— Он к Разбойнику ходил! Ну и что? Нет, в море тебе не бывать. Я того не желаю. Быть тебе в парусной, принимать от меня дело. Меня скоро господь к себе призовет… На кого мастерскую оставлю? Отец твой тоже упрям был, царствие ему небесное, — дед перекрестился. — Тоже говорил ему: сиди в парусной, умножай дело, укрепляй его. Так нет — ушел на Новую Землю.
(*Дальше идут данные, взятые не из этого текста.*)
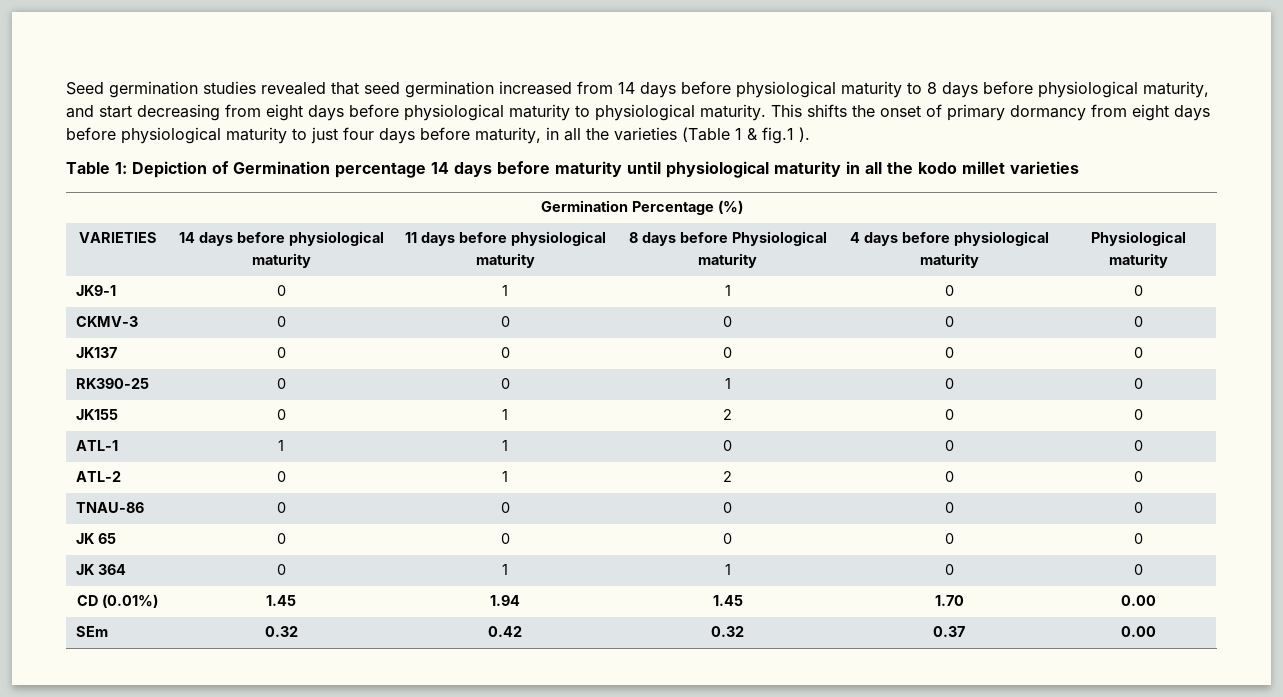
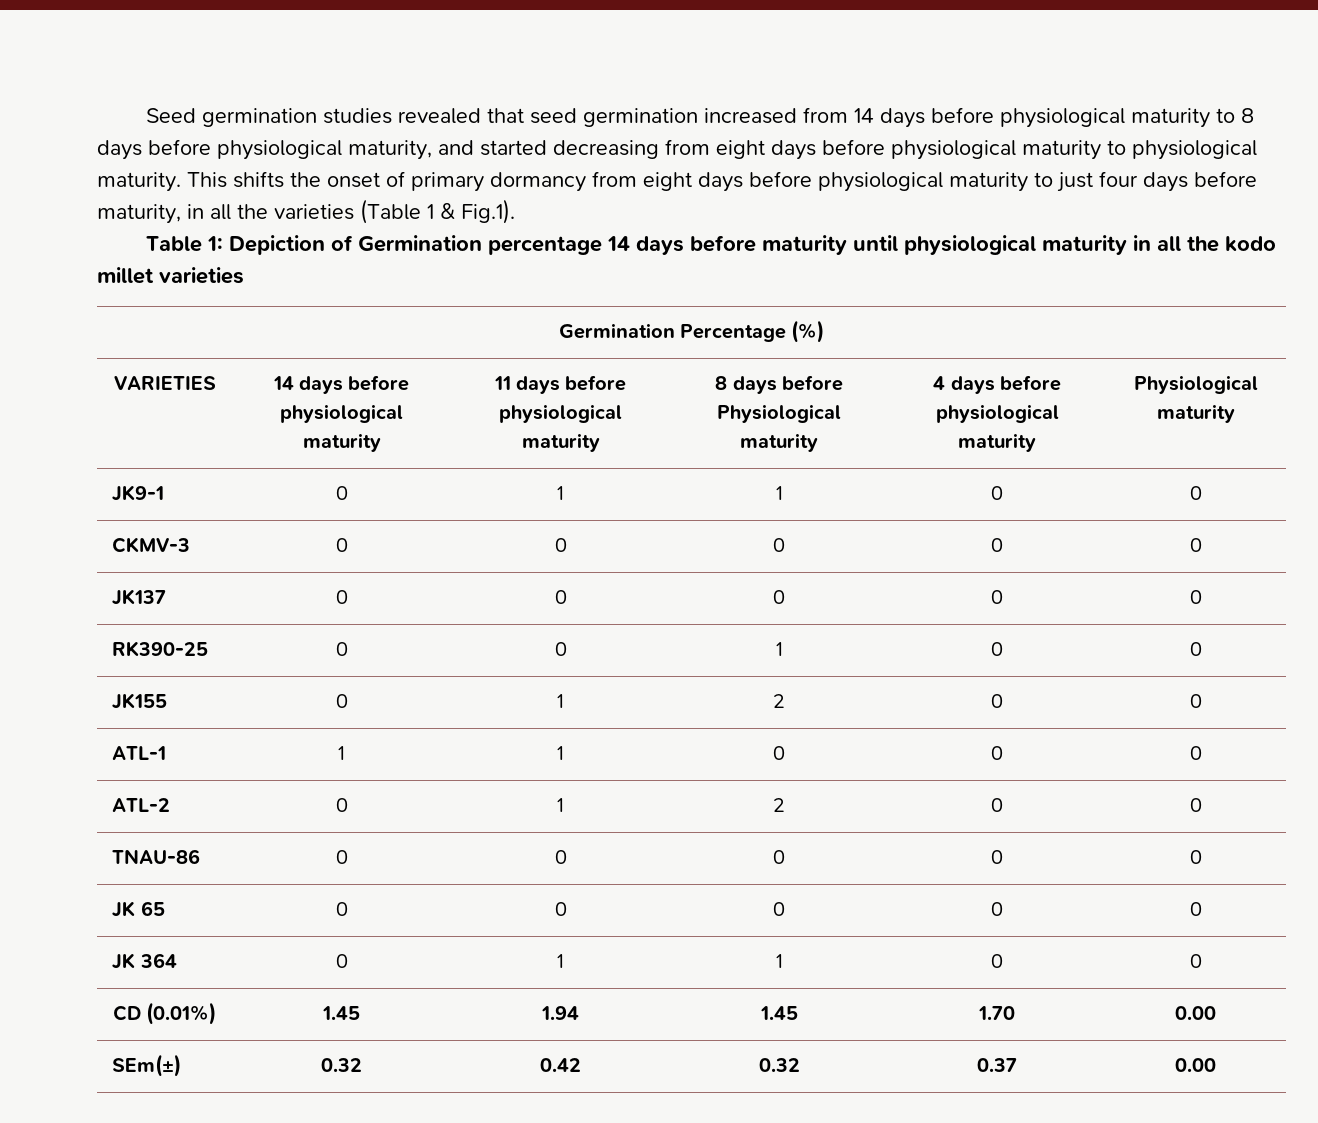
- Seed germination studies revealed that seed germination increased from 14 days before physiological maturity to 8 days before physiological maturity, and start decreasing from eight days before physiological maturity to physiological maturity.
+ Seed germination studies revealed that seed germination increased from 14 days before physiological maturity to 8 days before physiological maturity, and started decreasing from eight days before physiological maturity to physiological maturity.
- This shifts the onset of primary dormancy from eight days before physiological maturity to just four days before maturity, in all the varieties (Table 1 & fig.1 ).
+ This shifts the onset of primary dormancy from eight days before physiological maturity to just four days before maturity, in all the varieties (Table 1 & Fig.1).
- SEm | 0.32 | 0.42 | 0.32 | 0.37 | 0.00
+ SEm(±) | 0.32 | 0.42 | 0.32 | 0.37 | 0.00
И не воротился… А я уж теперь не долговечен… Вот-вот в домовину…
— Ну это вы понапрасну, дедушко, так баите[12]. Я поплаваю — и ворочусь. Вот те крест ворочусь! Схожу в Норвегию — и домой. Мне бы только повидать иные страны да жизнь поглядеть… Парусная от меня не уйдет.
Дед отставил недопитую чашку, опустил большую седую голову с апостольской белой бородой и сцепил в замок руки на столе.
— Не уходи из дома, Христом-богом прошу. Будь наследником дела.
— Да ворочусь я…
— А кто знает? Может, и не воротишься. В море-то опасно, на каждом шагу погибель!
— Понапрасну вы, дедушко, меня запугиваете, я ведь уж не маленькой.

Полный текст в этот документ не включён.